ENTRIES SHOWN:
--------

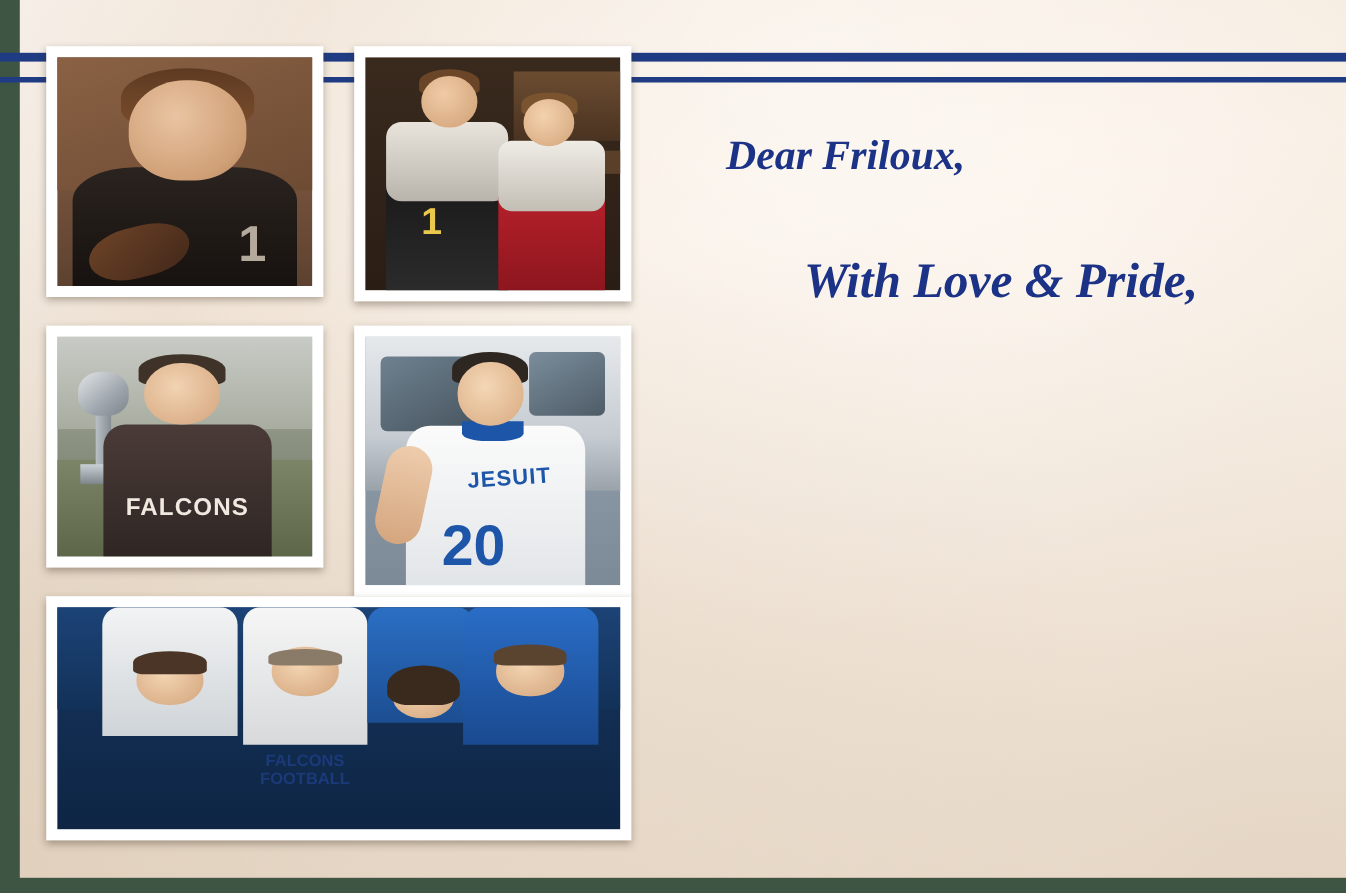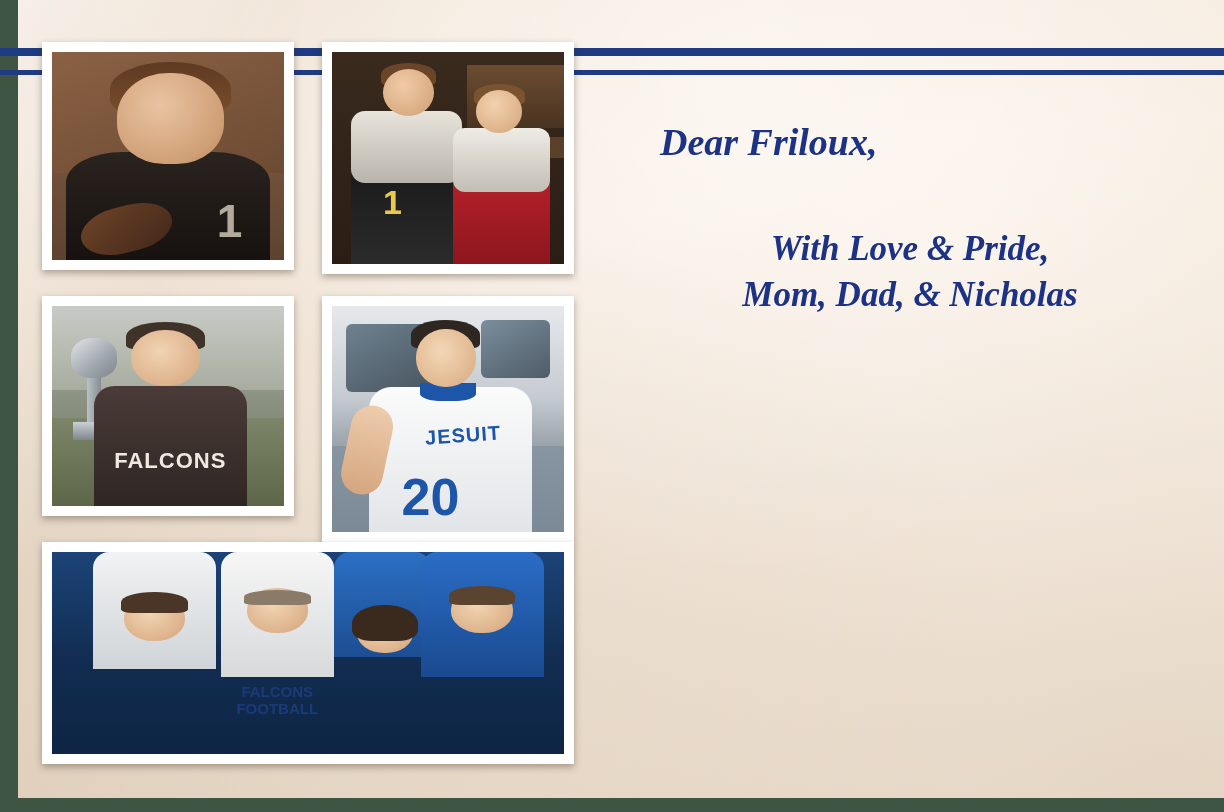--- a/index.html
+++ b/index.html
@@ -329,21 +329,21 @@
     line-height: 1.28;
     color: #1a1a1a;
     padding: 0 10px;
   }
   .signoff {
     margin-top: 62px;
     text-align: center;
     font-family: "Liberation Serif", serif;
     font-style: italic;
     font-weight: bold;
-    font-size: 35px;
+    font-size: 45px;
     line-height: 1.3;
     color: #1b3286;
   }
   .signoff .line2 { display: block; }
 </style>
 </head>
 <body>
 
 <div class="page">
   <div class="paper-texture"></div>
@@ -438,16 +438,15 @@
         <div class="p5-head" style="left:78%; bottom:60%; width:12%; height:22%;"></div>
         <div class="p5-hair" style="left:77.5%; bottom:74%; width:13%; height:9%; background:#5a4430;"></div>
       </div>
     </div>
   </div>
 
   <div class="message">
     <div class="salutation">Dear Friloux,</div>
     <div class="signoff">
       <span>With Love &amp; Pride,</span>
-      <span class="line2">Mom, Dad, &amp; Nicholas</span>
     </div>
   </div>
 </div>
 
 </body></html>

--------

EXERCISE REQUIREMENTS: Say how many lines of the material above contain the string "font". Write nothing but the number.

EXERCISE ANSWER: 5